Sa composition rassemble des intervenants québécois tant du milieu public que du milieu privé reconnus pour leur vision stratégique et leur capacité à stimuler l’innovation. Il sera d’ailleurs présidé par Sophie D’Amours, la rectrice en poste de l’Université Laval, pour qui « le défi pour le Québec et son génie inventif, c’est de rapprocher le monde de l’entrepreneuriat de celui de la recherche en vue de faire naître l’innovation ».

« Le Conseil de l’innovation concentrera les forces de nos acteurs les plus influents en recherche et en innovation au sein d’une organisation dynamique et avant-gardiste », explique dans un communiqué celle qui en sera la première présidente, Sophie D’Amours.
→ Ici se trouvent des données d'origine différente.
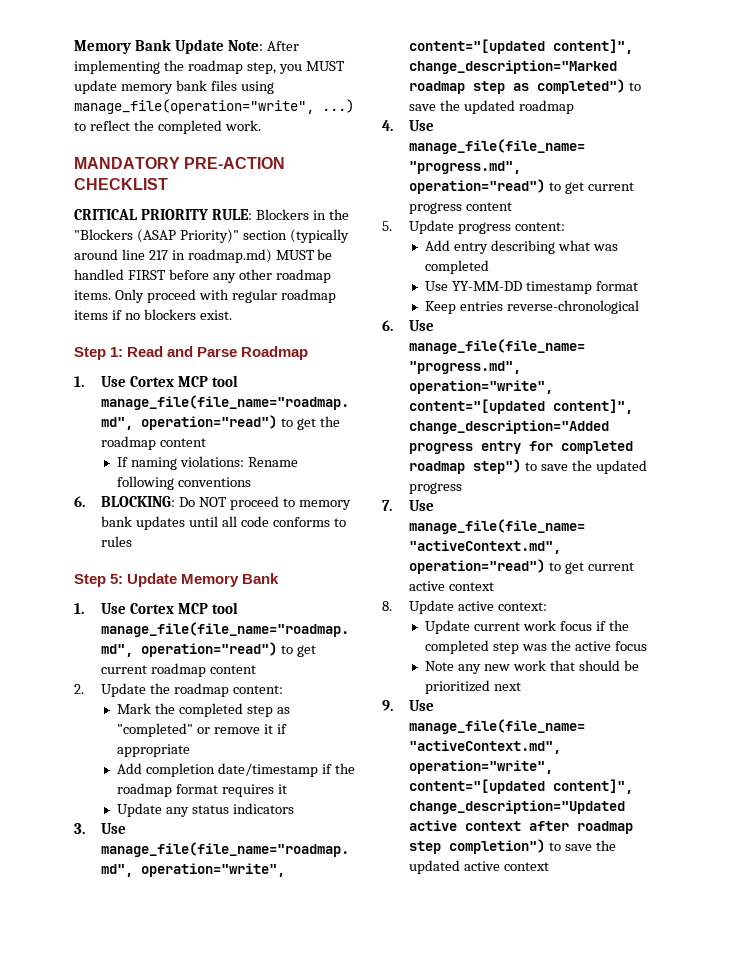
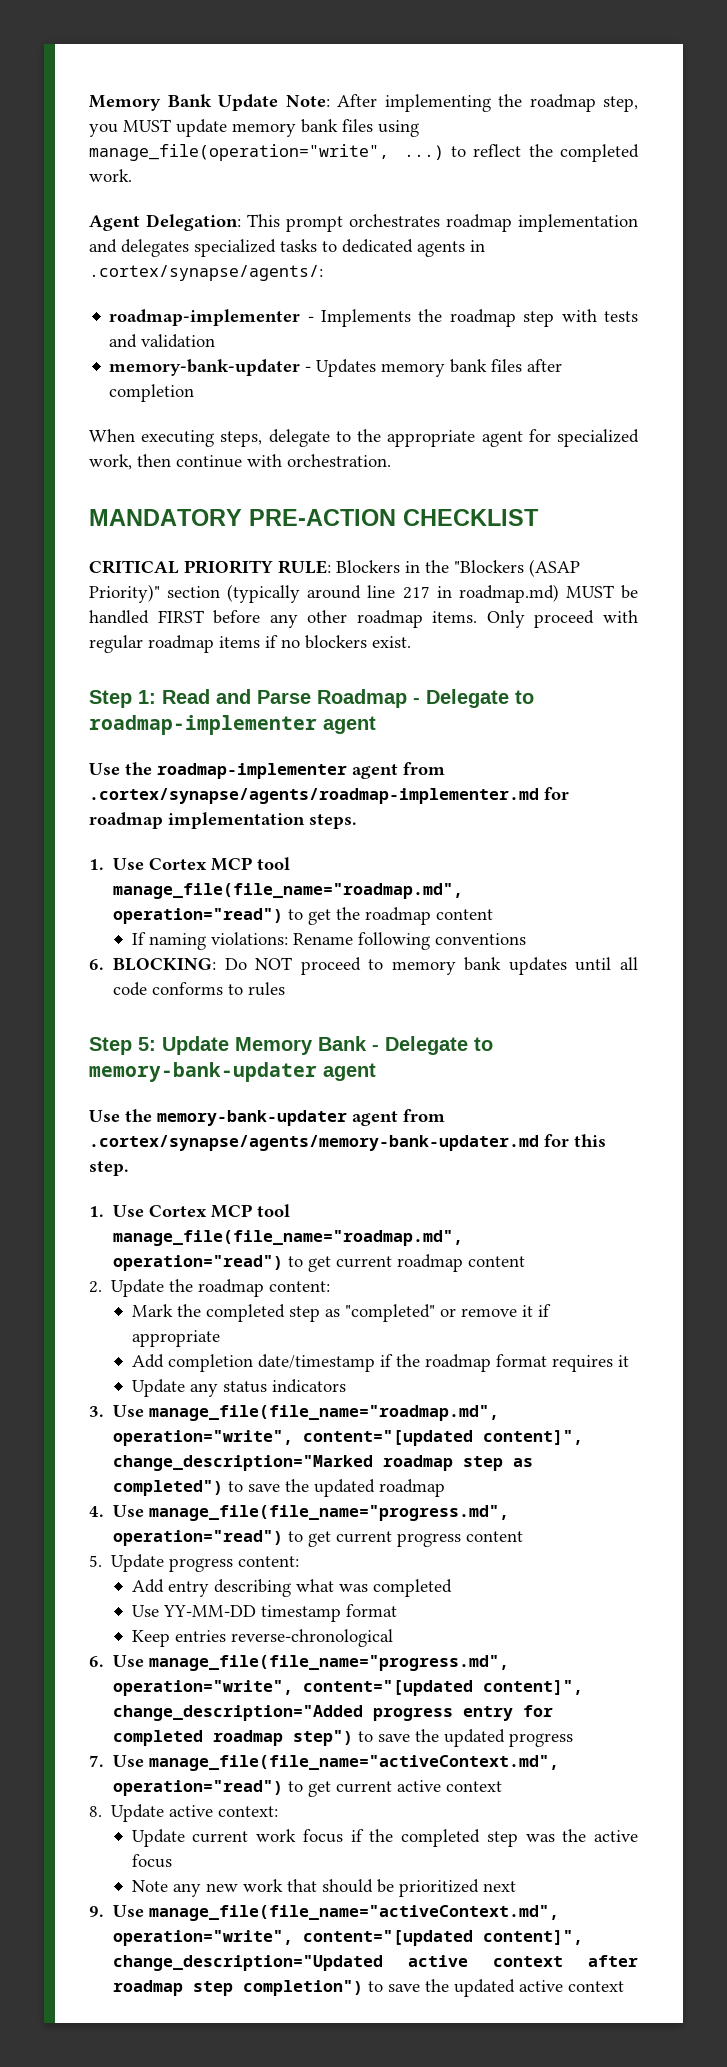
+ Agent Delegation: This prompt orchestrates roadmap implementation and delegates specialized tasks to dedicated agents in .cortex/synapse/agents/:
+ roadmap-implementer - Implements the roadmap step with tests and validation
+ memory-bank-updater - Updates memory bank files after completion
+ When executing steps, delegate to the appropriate agent for specialized work, then continue with orchestration.
- Step 1: Read and Parse Roadmap
+ Step 1: Read and Parse Roadmap - Delegate to roadmap-implementer agent
+ Use the roadmap-implementer agent from .cortex/synapse/agents/roadmap-implementer.md for roadmap implementation steps.
- Step 5: Update Memory Bank
+ Step 5: Update Memory Bank - Delegate to memory-bank-updater agent
+ Use the memory-bank-updater agent from .cortex/synapse/agents/memory-bank-updater.md for this step.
Souhaitant contribuer à la promotion d’une société « toujours plus innovante, éclairée et éclairante« , celui qui depuis bientôt dix ans agit à titre de scientifique en chef du Québec, Rémi Quirion, explique ainsi sa vision en la matière: « Conjuguer recherche, innovation et entrepreneuriat est essentiel pour faire face aux grands défis de la planète et de l’humanité. Avec la mise en place d’un innovateur en chef et d’un Conseil de l’innovation, nous faisons un pas de plus pour transformer la science en retombées sociales, économiques et industrielles au Québec« .

Rémi Quirion

En plus de la présidente du C.A. et de son d.g./innovateur en chef, le Conseil de l’innovation sera composé des membres suivants :

Rémi Quirion, scientifique en chef du Québec;

Frantz Saintellemy, président et chef de l’exploitation de l’entreprise LeddarTech;

Richard Chénier, d.g. de Centech;

Muriel Dubois, première v-p de Sollio Groupe coopératif;

Chantal Trépanier, fondatrice, associée et membre du C.A. de l’entreprise Cognibox et présidente du C.A. de l’Association québécoise des technologies.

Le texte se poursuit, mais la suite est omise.